Model performance was calculated in binary framework. Threshold 7.5% was used to calculate precision and recall for all models.

95% range (2.5-97.5%) of model performance derived from 100 random samples.

Figure 1 shows the variability in individual risk predictions across the models for patients with predicted cardiovascular disease risks of 9.5-10.5% by QRISK3. Patients with a predicted cardiovascular disease risk between 9.5% and 10.5% with QRISK3 had a risk of 2.2-5.8% with logistic Caret model, 2.9-9.2% with Caret random forest, 2.4-7.2% with Caret neural network, and 3.1-9.3% with Sklearn random forest. The calibration plot (fig 2) shows that models that ignore censoring were miscalibrated (that is, predicted risks were lower than observed risks).

Fig 1.

Fig 1

Distribution of individual risk predictions with machine learning and statistical models in overall cohort for patients with predicted cardiovascular disease risks of 9.5-10.5% in QRISK3

Fig 2.

Fig 2

Calibration slope of machine learning models and statistical models in overall cohort in survival framework (observed events consider censoring). CVD=cardiovascular disease

Figure 3 plots the differences of individual cardiovascular disease risk predictions with the different models stratified by deciles of cardiovascular disease risk predictions of QRISK3. The largest range of inconsistencies in risk predictions was found in patients with highest predicted risks of cardiovascular disease.
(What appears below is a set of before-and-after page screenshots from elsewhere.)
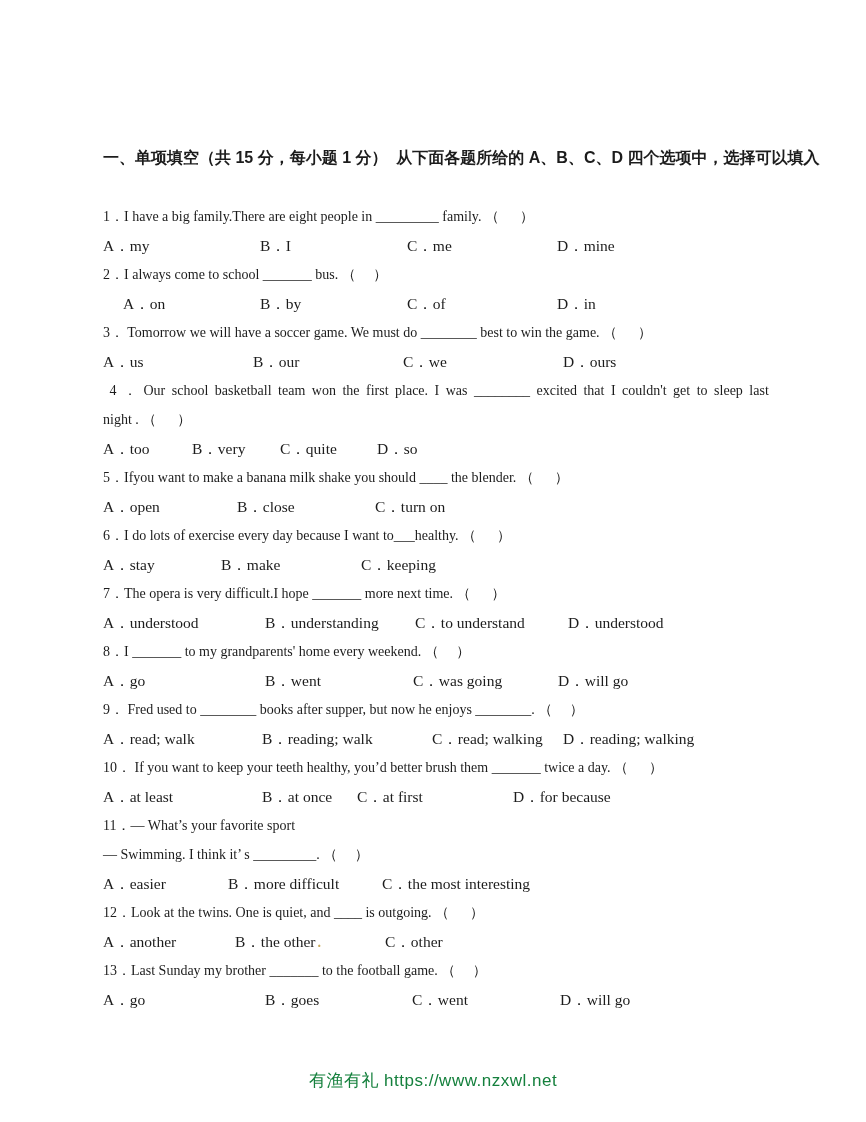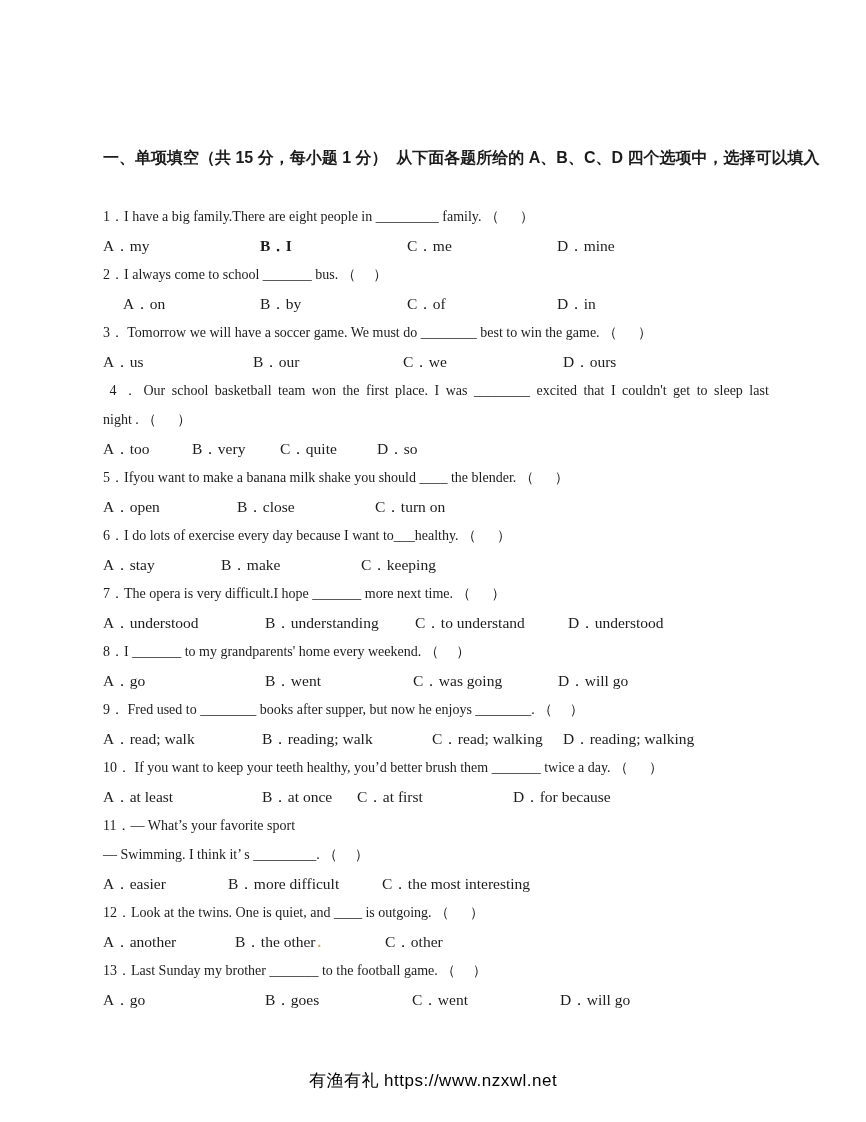--- a/index.html
+++ b/index.html
@@ -20,37 +20,37 @@
   .section div{white-space:pre;}
   .questions{position:absolute;top:202px;left:103px;width:672px;}
   .q-line{height:29px;line-height:29px;font-size:14px;white-space:pre;}
   .q-line.stretch{word-spacing:3px;}
   .opt-row{position:relative;height:29px;}
   .opt{position:absolute;top:0;line-height:29px;font-size:15.5px;white-space:pre;}
   .mark-dot{color:#c9a95c;font-weight:700;margin-left:2px;font-size:14px;}
   .footer{
     position:absolute;top:1069px;left:0;width:100%;text-align:center;
     font-family:"Liberation Sans","DejaVu Sans",sans-serif;
-    font-size:17px;color:#000000;letter-spacing:.5px;
+    font-size:17px;color:#15803d;letter-spacing:.5px;
   }
 </style>
 </head>
 <body>
 
 <div class="page">
 
   <div class="section">
     <div>一、单项填空（共 15 分，每小题 1 分）  从下面各题所给的 A、B、C、D 四个选项中，选择可以填入</div>
   </div>
 
   <div class="questions" id="questions">
       <div class="q-line">1．I have a big family.There are eight people in _________ family. （      ）</div>
       <div class="opt-row">
         <span class="opt" style="left: 0px;">A．my</span>
-        <span class="opt" style="left: 157px; font-weight: bold;">B．I</span>
+        <span class="opt" style="left: 157px;">B．I</span>
         <span class="opt" style="left: 304px;">C．me</span>
         <span class="opt" style="left: 454px; text-align: right;">D．mine</span>
       </div>
       <div class="q-line">2．I always come to school _______ bus. （     ）</div>
       <div class="opt-row">
         <span class="opt" style="left: 0px; margin-left: 20px;">A．on</span>
         <span class="opt" style="left: 157px;">B．by</span>
         <span class="opt" style="left: 304px;">C．of</span>
         <span class="opt" style="left: 454px;">D．in</span>
       </div>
Low risk of cardiovascular disease was generally predicted consistently between and within models. We observed similar trends when using a different reference model (eFigure 5.2).

Fig 3.

Fig 3

95% range of individual risk predictions with machine learning and statistical models stratified by deciles of predicted cardiovascular disease (CVD) risks with QRISK3 in overall cohort

Figure 4 shows the Bland-Altman plot of QRISK3 and neural network. We found a large inconsistency of risk predictions between models. The differences in predicted risks between QRISK3 and neural network ranged between −23.2% and 0.1% (95% range). The regression line shows similar finding to figure 3, with the largest differences in higher risk groups. More comparison between specific models can be found in eFigure 6 and eFigure 7. We found similar inconsistency of risk prediction among models when using a logistic model as reference (eFigure 2.1). The removal of censored patients changed the magnitude but not the variability of individual cardiovascular disease risk predictions (eFigure 2.2).

Fig 4.

Fig 4

Bland-Altman analysis comparing QRISK3 with neural network model

We found substantial reclassification across a treatment threshold when using a different type of prediction model. Of 691 664 patients with a cardiovascular disease risk of 7.5% or lower, as predicted by QRISK3, 13.6% would be reclassified above 7.5% when using another model (table 3). Of the 223 815 patients with a cardiovascular disease risk above 7.5%, 57.8% would be reclassified below 7.5% when using another model. We also found high levels of reclassification with a different reference model (as shown in table 3) or a different threshold (eTable 7).

Table 3.

Reclassification of individual risk predictions with machine learning and statistical models

Model Reclassification in overall testing cohort: No (%)*
Reclassified* Not reclassified
Overall cohort
QRISK3 10 year risk prediction (reference model):
 ≤7.5% threshold 94 186 (13.6) 597 478 (86.4)
 >7.5% threshold 129 348 (57.8) 94 467 (42.2)
Logistic model (Caret) 10 year risk prediction (reference model):
 ≤7.5% threshold 209 221 (25.9) 597 478 (74.1)
 >7.5% threshold 14 313 (13.2) 94 467 (86.8)
Cohort without censoring
QRISK3 10 year risk prediction (reference model):
 ≤7.5% threshold 34 607 (54.6) 28 779 (45.4)
 >7.5% threshold 1248 (2.6) 47 234 (97.4)
Logistic model (Caret) 10 year risk prediction (reference model):
 ≤7.5% threshold 6004 (17.3) 28 779 (82.7)
 >7.5% threshold 29 851 (38.7) 47 234 (61.3)
*

Patients were reclassified if they had a risk prediction in any model that crossed the threshold compared with the prediction of the reference model.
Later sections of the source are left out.